Озарение, как всегда, приходит внезапно, зато теперь Махама знает, для чего Разумные на каждой планете построили город. Город нужен. Город просто необходим для того, чтобы перестать ассоциировать свою сущность с центром Вселенной. Смирить гордыню, ощутить себя одной из многих – крошечной песчинкой, несущейся по воли ветра судьбы туда, где она более всего необходима.

Запах. Запах становится все сильнее, несмотря на обилие посторонних примесей. Воздыхатель близко, но все равно надо очень спешить, потому что скоро настанет утро.

* * *

Переправа, переправа Берег левый, берег правый. Кто шагает дружно в ряд? Пионерский наш отряд!

– Антонина Семеновна, а ну-ка немедленно прекратите безобразничать! Голос у меня крайне недовольный, но я чертовски рад тому, что лингвин мой после стольких суток молчания наконец-то дал о себе знать. Возможно, не все так плохо, она не слабеет и не умирает, как я совсем недавно себе нафантазировал. Голос, звучащий в моей голове, обиженно смолк, однако через некоторое время все-таки не выдержал и забубнил вновь:

– Я уточка, я маленькая уточка!

– Шагаю я по лужам, и мне никто не нужен!!!
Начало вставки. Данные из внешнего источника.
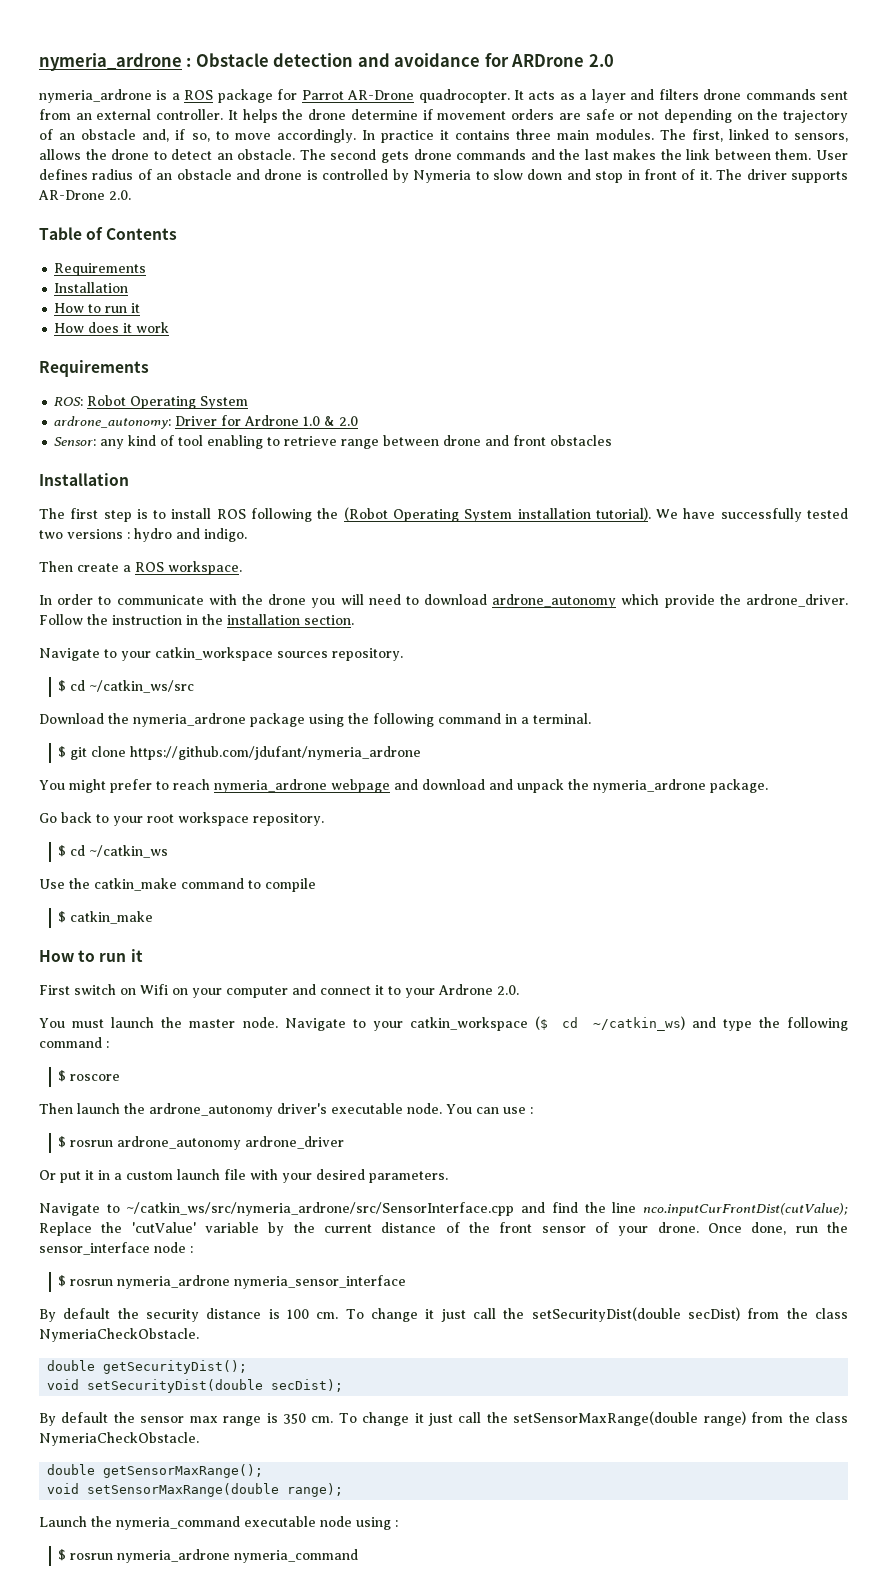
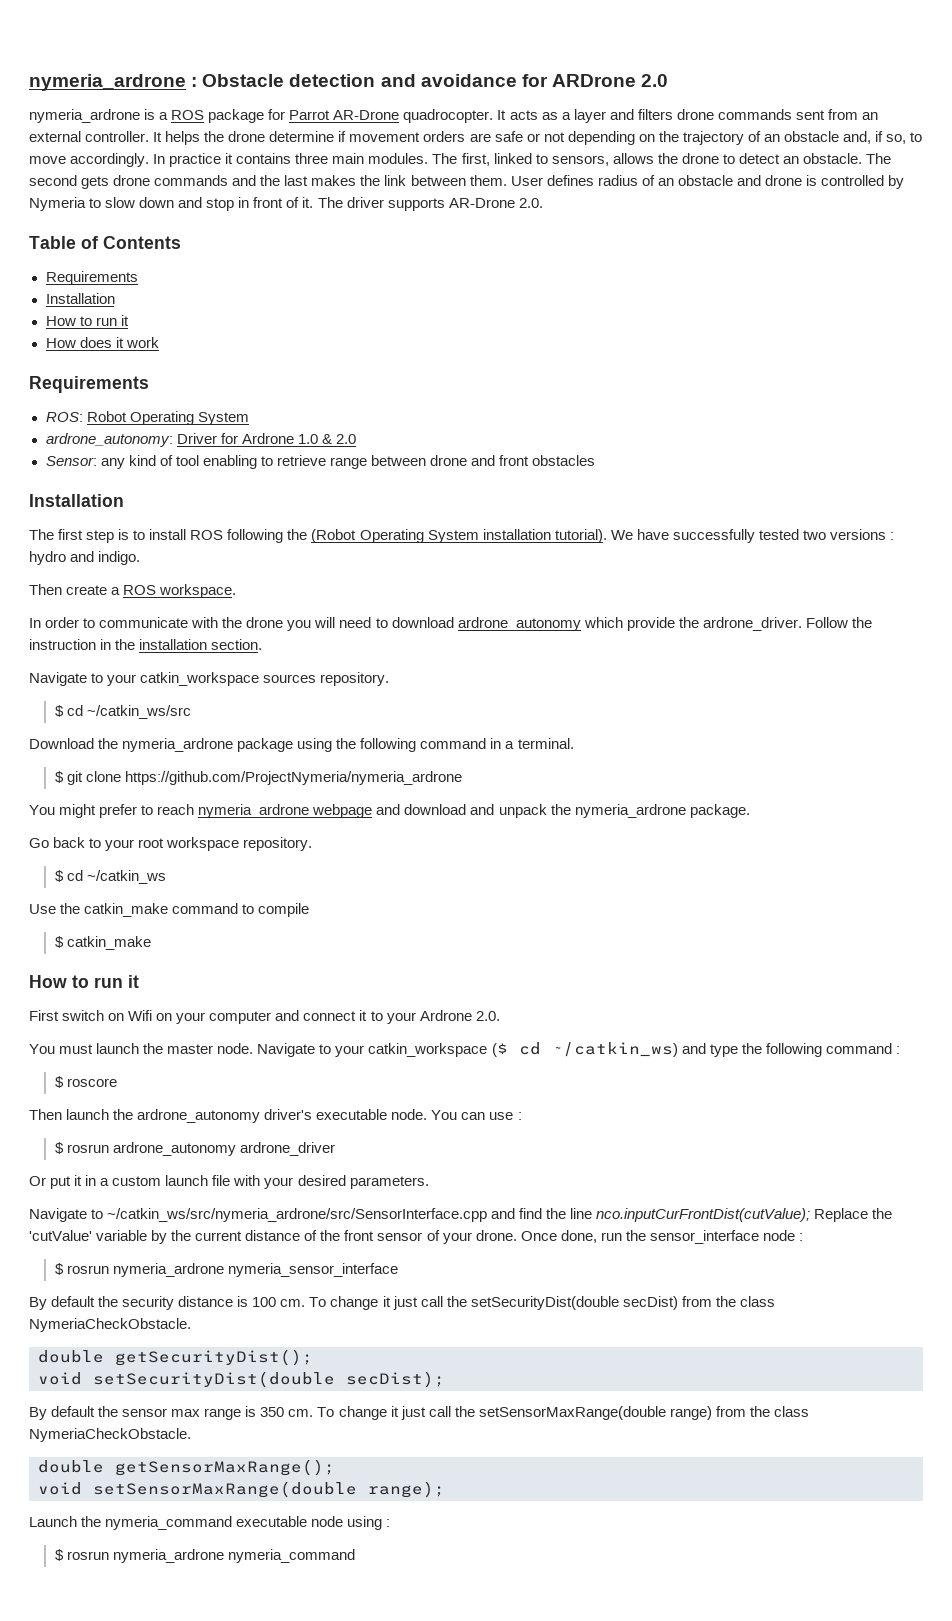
- $ git clone https://github.com/jdufant/nymeria_ardrone
+ $ git clone https://github.com/ProjectNymeria/nymeria_ardrone

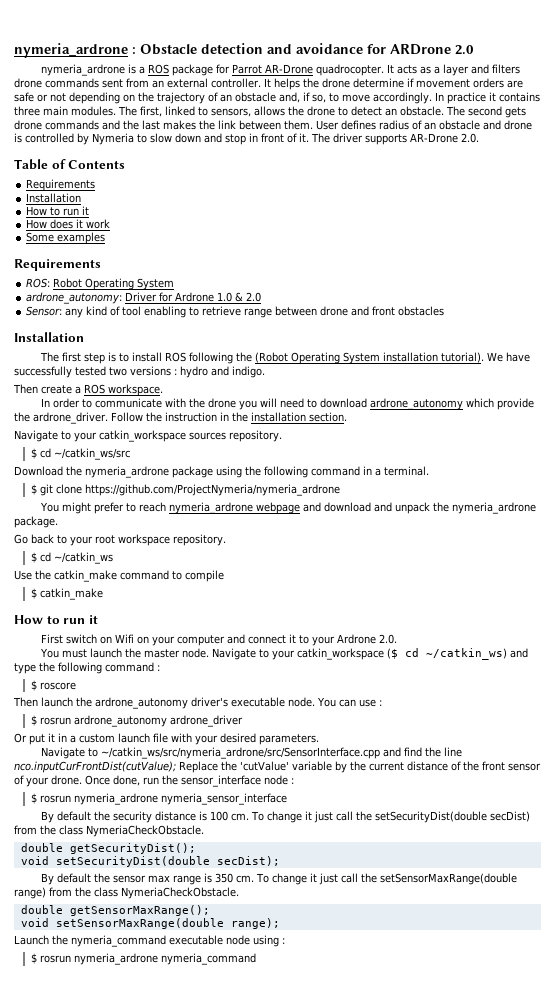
+ Some examples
– Антонина Семеновна, ну сколько можно? Имею я право наконец поспать или нет?

– Да ты только и занимаешься тем, что спишь!

– Ну, а чем, чем, спрашивается, мне еще заниматься? Из камеры, сами знаете, выбраться никакой возможности нет! – лично мне склока наша до чертиков напоминала «разборки» с тещей из той, можно сказать прошлой, жизни.

– Так ты хотя бы в миску свою заглянул для разнообразия, авось и подкинули что-то сердобольные тюремщики?

– Ой, да ладно, миска, как миска. Что я там не видел?

– А может и не видел чего. Поднимайся, кому говорят!

– А вот и не поднимусь! Мне и здесь хорошо!

Не знаю, что уж на меня нашло, но рогом уперся я знатно. Уверен, так и продолжал бы словесную пикировку в том же духе, если бы ноздри мои не уловили случайно некий не совсем привычный аромат, доносившийся как раз из того самого угла, в котором и обитала злополучная миска. Странно. Неужто и впрямь я умудрился проспать такое знаковое событие, как первый за полторы недели ужин? Или за две? Память в последнее время ведет себя как дорога, на ремонт которой городской совет не озаботился выделить средств: то выбоины в ней какие-то, то провалы… Так, ладно, отвлекаться не будем, а поползем-ка мы и правда к миске. Побалуем, так сказать, себя чем-нибудь этаким, суперзамечательным тюремным деликатесом, который, возможно, по вкусу будет напоминать не прокисшие помои, как в прошлый раз, а свежие.

Знаю, навряд ли кто из живущих в состоянии ощутить на себе весь тот водоворот чувств, тот экстаз, обуявший меня после того, как я осознал что же на самом деле находится в этом непримечательном с виду алюминиевом образчике кухонной утвари. А там, между прочим, было мясо!!! Еще там было яйцо, салат из морепродуктов, аккуратная горка кашицы, по вкусу напоминающей толченый картофель. Рядом, возле миски, обнаружилась целая краюха хлеба, двухлитровый бутыль минеральной воды и палка самой настоящей копченой колбасы. Сказать, что я был в шоке – значит ничего не сказать. Я так и сидел бы остаток вечности с раскрытым от удивления ртом, если бы Антонина Семеновна не спасла меня и на этот раз:

– Господи, да ешь ты уже наконец! Ну сколько можно стенку гипнотизировать? Давай: за маму, за папу, за бабушку, за дедушку…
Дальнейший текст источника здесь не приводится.